En el año 2022 se produjo el “apagón” (“black-out”), por motivos no esclarecidos todavía del todo. Hay quien afirma que los “Nexus”, en alguna de sus diversas versiones, se vieron implicados más o menos directamente en los hechos que lo originaron.

El flujo de energía eléctrica tradicional y nuclear quedó interrumpido durante meses, por lo que todas las máquinas alimentadas por esta fuente de energía quedaron inútiles, inservibles. 
La ingente cantidad de datos acumulada en soporte digital se perdió o quedó deteriorada irreversiblemente. Las grandes compañías y plataformas que, gracias al tratamiento masivo de datos, parecía que dominarían la economía mundial durante, al menos, el resto del siglo XXI, quebraron súbitamente. Entre ellas cabe citar, por ejemplo, a la Tyrell Corporation.
Los humanos, pero también los cíborgs y los robots, tuvieron que volver a formas de vida anteriores a las propias de las surgidas al albur de la Revolución Industrial. 
A pesar de la abundancia de máquinas —inertes—, la vida en Los Ángeles en 2022 era más similar a la desarrollada por los pobladores de las cuevas de Altamira, miles de años atrás, que a la de los habitantes de una ciudad como Londres en el año 2000. La contradicción no podía ser mayor. 
Pocos habían valorado en su justa medida la dependencia de la energía y la vulnerabilidad de los datos almacenados en soporte electrónico ante un corte prolongado del suministro y las tensiones magnético-ambientales.
La economía mundial se desplomó, y el sueño, para unos, o la pesadilla, para otros, de un planeta globalizado y culturalmente homogéneo desapareció como las lágrimas en la lluvia. 
Con el restablecimiento de la energía, con unas infraestructuras de toda índole seriamente dañadas por el desuso y por la agitación y el conflicto social, fue posible, como en la Edad Media, el surgimiento de enormes orbes separadas del exterior por grandes murallas para proteger a “la barbarie de la barbarie”. Estas “megaciudades” estaban, por tanto, prácticamente desconectadas entre sí. 

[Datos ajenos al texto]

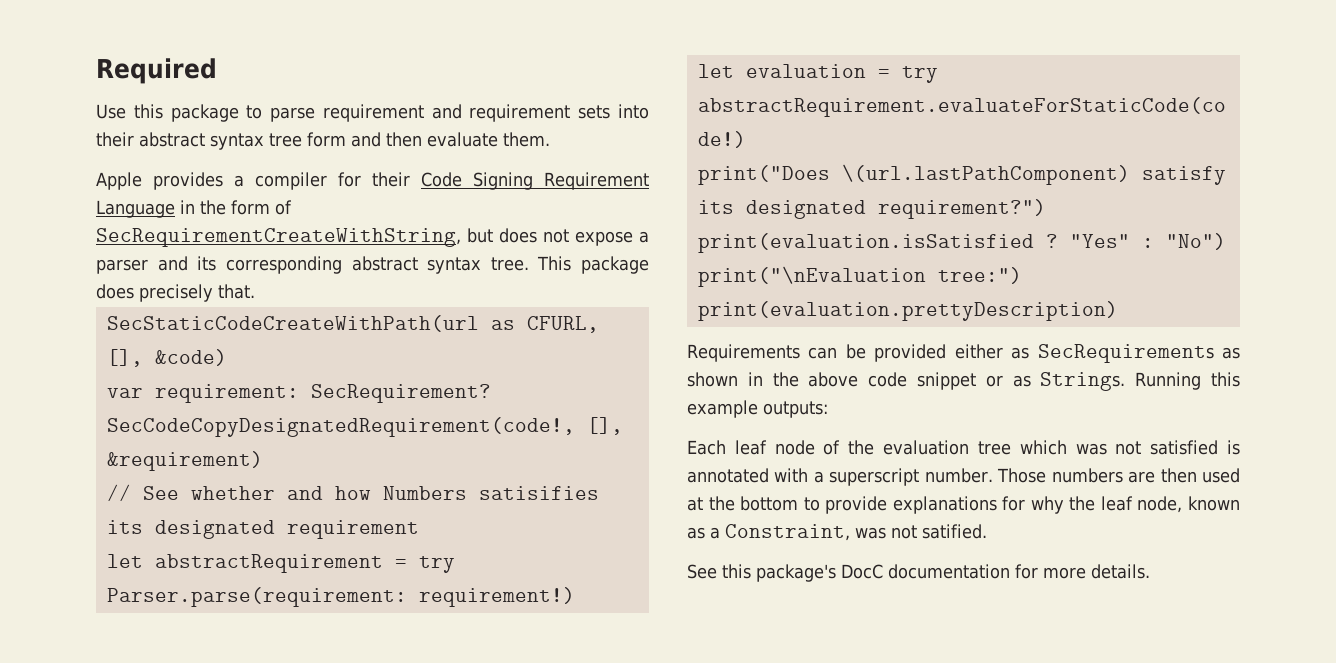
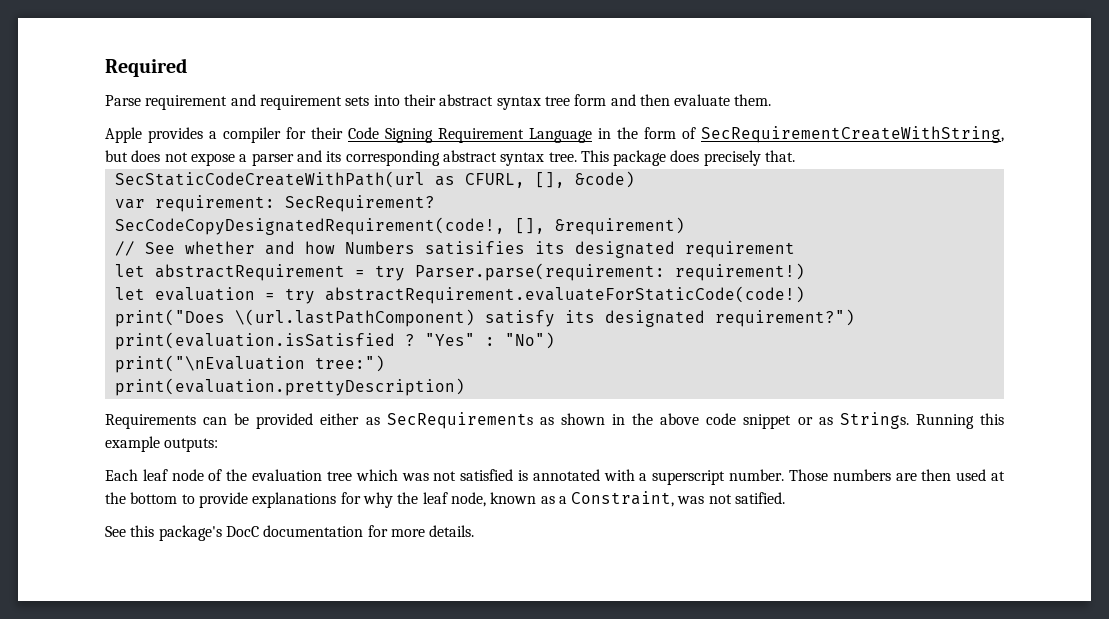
[96,104,316,122] Use this package to parse -> [105,95,141,106] Parse

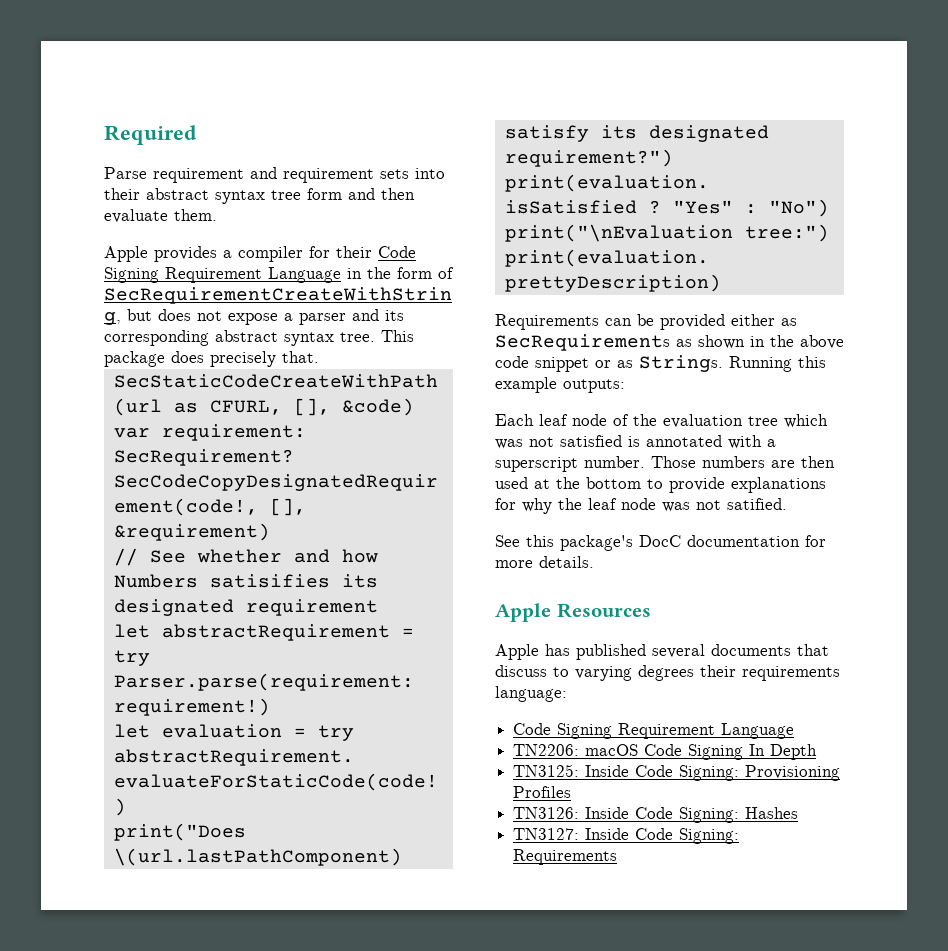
[450,491,675,507] node, known as a Constraint, -> [621,498,656,510] node
(475, 531) none -> [495,603,651,622] [495,644,829,660] [495,665,840,681] [495,686,567,702] [513,723,795,739] [513,744,818,760] [513,764,841,781] [513,786,572,798] [513,807,799,823] [513,828,740,844] [513,849,618,865] // Apple Resources // Apple has published several documents that discuss to varying degrees their requirements language: // Code Signing Requirement Language // TN2206: macOS Code Signing In Depth // TN3125: Inside Code Signing: Provisioning Profiles // TN3126: Inside Code Signing: Hashes // TN3127: Inside Code Signing: Requirements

La contaminación ambiental, con origen en el desbocado crecimiento industrial del siglo XX, y, sobre todo, en el “Conflicto Armado Nuclear”, empujaron a la búsqueda y al asentamiento de nuevos espacios para la vida humana en el mundo exterior.
La Tierra quedó como un lugar destinado a habitantes de segunda, aunque gracias a la Wallace Corporation se pudo, al menos, alimentar a la población con comida artificial y crear una nueva generación de robots para realizar las tareas más arduas en un entorno para el desarrollo de la vida cotidiana extraordinariamente hostil, a la vez que se facilitaba la salida del planeta, para aquellos que pudieran permitírselo, hacia destinos más estables y prometedores.
Curiosamente, la Wallace Corporation asentó su hegemonía tecnológica en un poder financiero tosco y arcaico. En el fervor de la “Cuarta Revolución Industrial”, ante la presión de las que fueron conocidas como las empresas “Fintech” y una vez retirados todos los billetes y monedas soberanos en circulación, los grandes bancos mundiales se digitalizaron absolutamente, sin mantener un solo dato en soporte papel.
Las consecuencias del “apagón” de 2022 fueron letales para estos grandes bancos, que, privados de energía y de los datos conservados en soporte digital, no pudieron desarrollar su actividad ni prestar sus servicios.
La ausencia de dinero físico fue la causa del retorno de la permuta para el intercambio de bienes y servicios, lo que aceleró el declive de las grandes entidades financieras, en una economía de subsistencia en la que los humanos, cíborgs y robots cada vez necesitaban menos de intermediarios financieros y más de un milagro para sobrevivir.
Los bancos de menor tamaño que no se digitalizaron, que siguieron conservando archivos en papel y una operativa más primitiva y localizada territorialmente, fueron los que, al regresar la energía, pudieron retomar su actividad de modo más efectivo. Se convirtieron en grandes. Fueron adquiridos por la Wallace Corporation, que, partiendo de estos despojos, edificó su grandeza y supremacía.